From the records below, please repeat exactly the line that has "discount: 860.06 -> 858.06", the line that has "total: 8227.44 -> 8185.93", and every line between them, and nothing else.

Data extracts:
----------
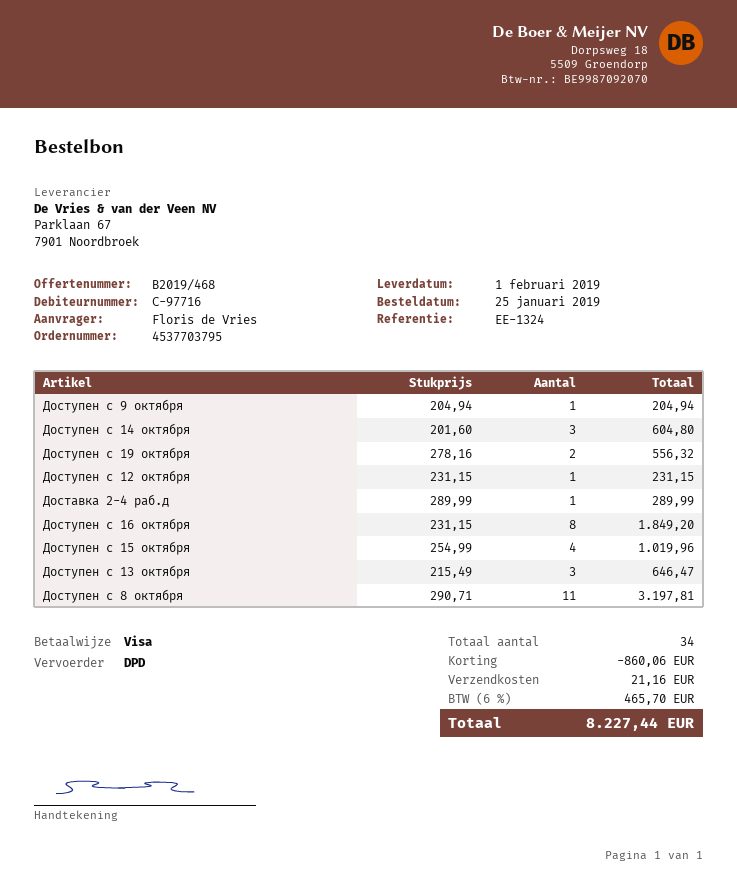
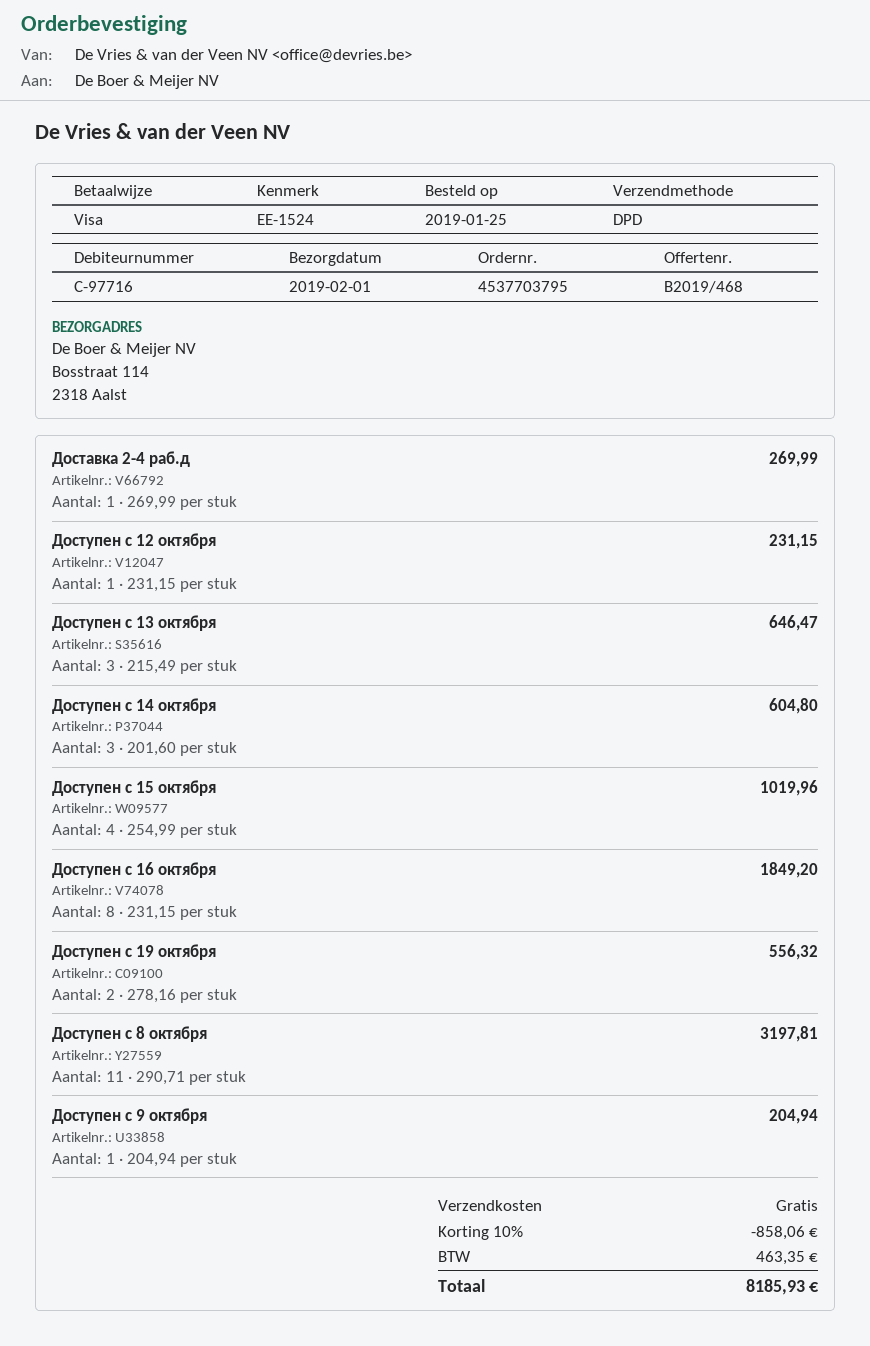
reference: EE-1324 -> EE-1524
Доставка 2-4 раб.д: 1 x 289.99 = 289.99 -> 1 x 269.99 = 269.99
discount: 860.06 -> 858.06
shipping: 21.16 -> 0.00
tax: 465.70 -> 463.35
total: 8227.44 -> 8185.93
----------
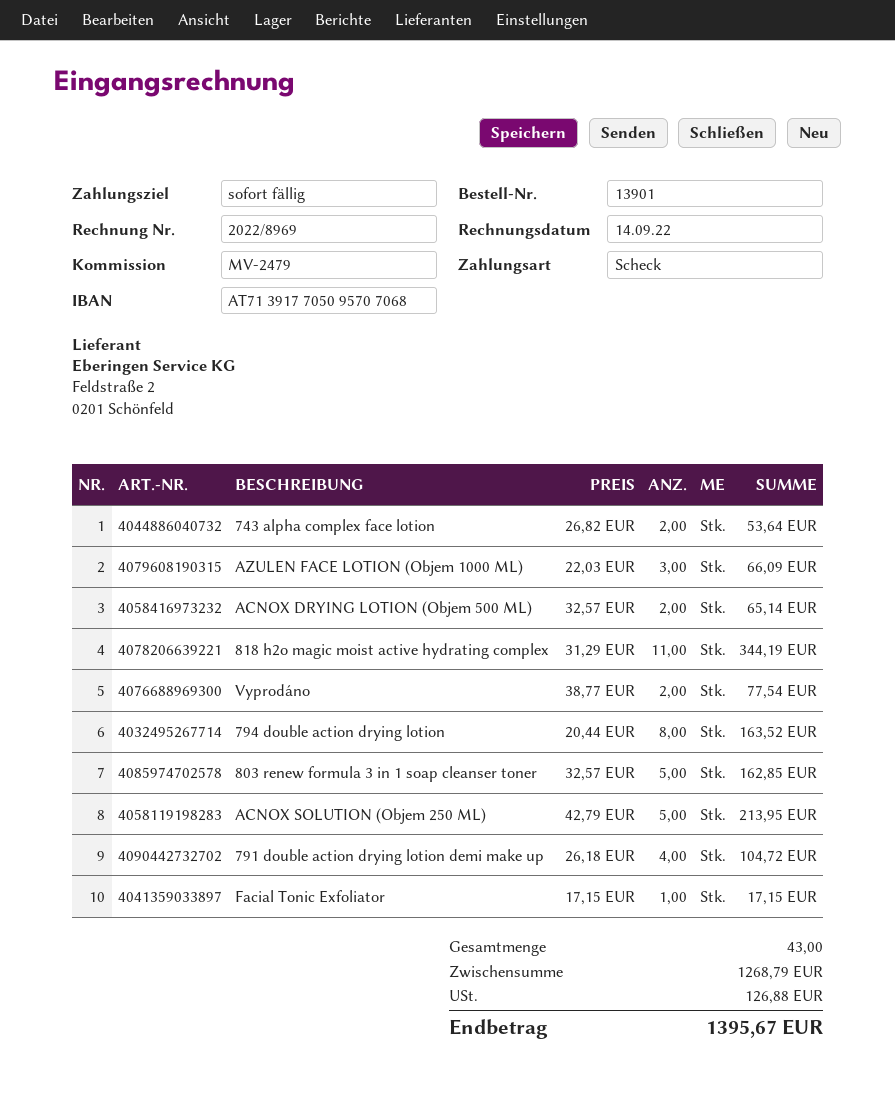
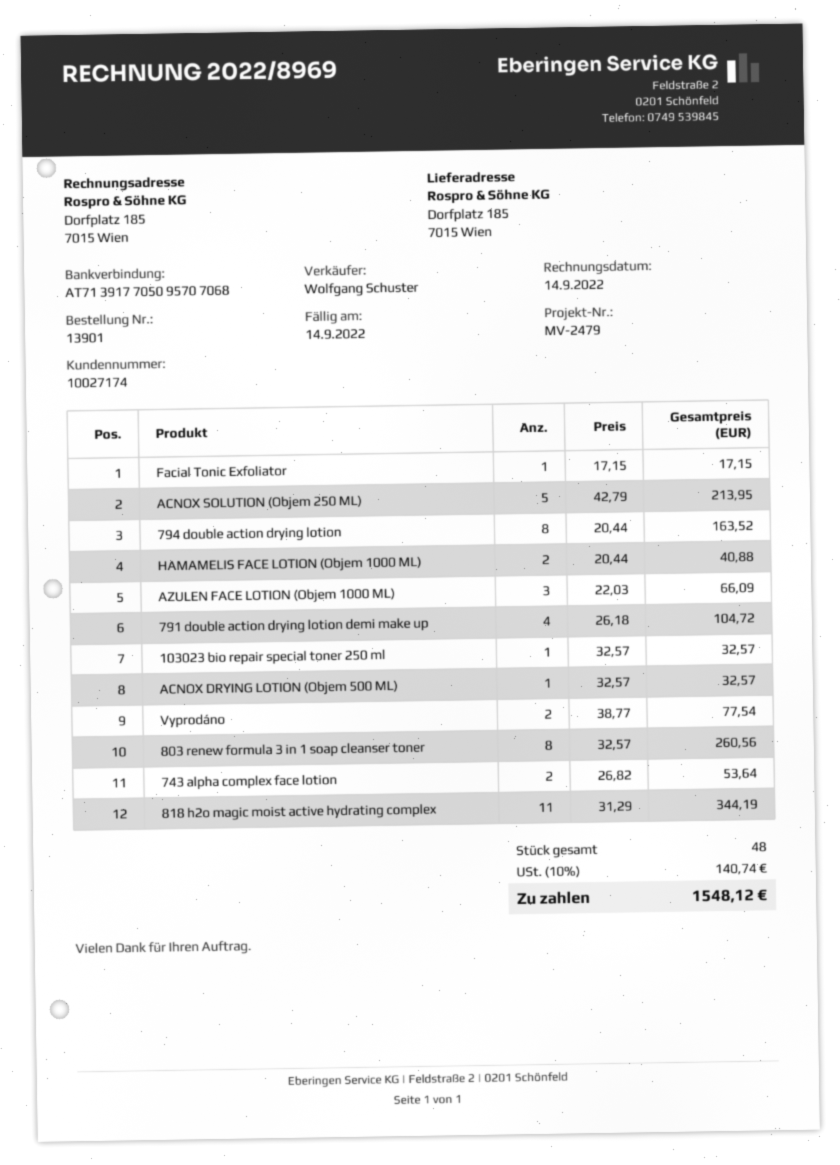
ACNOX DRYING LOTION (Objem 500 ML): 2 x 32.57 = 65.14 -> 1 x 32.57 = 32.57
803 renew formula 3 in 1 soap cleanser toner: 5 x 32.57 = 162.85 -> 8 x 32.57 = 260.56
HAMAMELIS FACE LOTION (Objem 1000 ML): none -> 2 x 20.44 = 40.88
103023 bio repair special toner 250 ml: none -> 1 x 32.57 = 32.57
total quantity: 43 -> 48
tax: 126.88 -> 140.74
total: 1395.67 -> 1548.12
----------
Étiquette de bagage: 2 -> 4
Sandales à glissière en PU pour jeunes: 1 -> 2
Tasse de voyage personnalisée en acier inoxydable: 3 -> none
----------
Result:
discount: 860.06 -> 858.06
shipping: 21.16 -> 0.00
tax: 465.70 -> 463.35
total: 8227.44 -> 8185.93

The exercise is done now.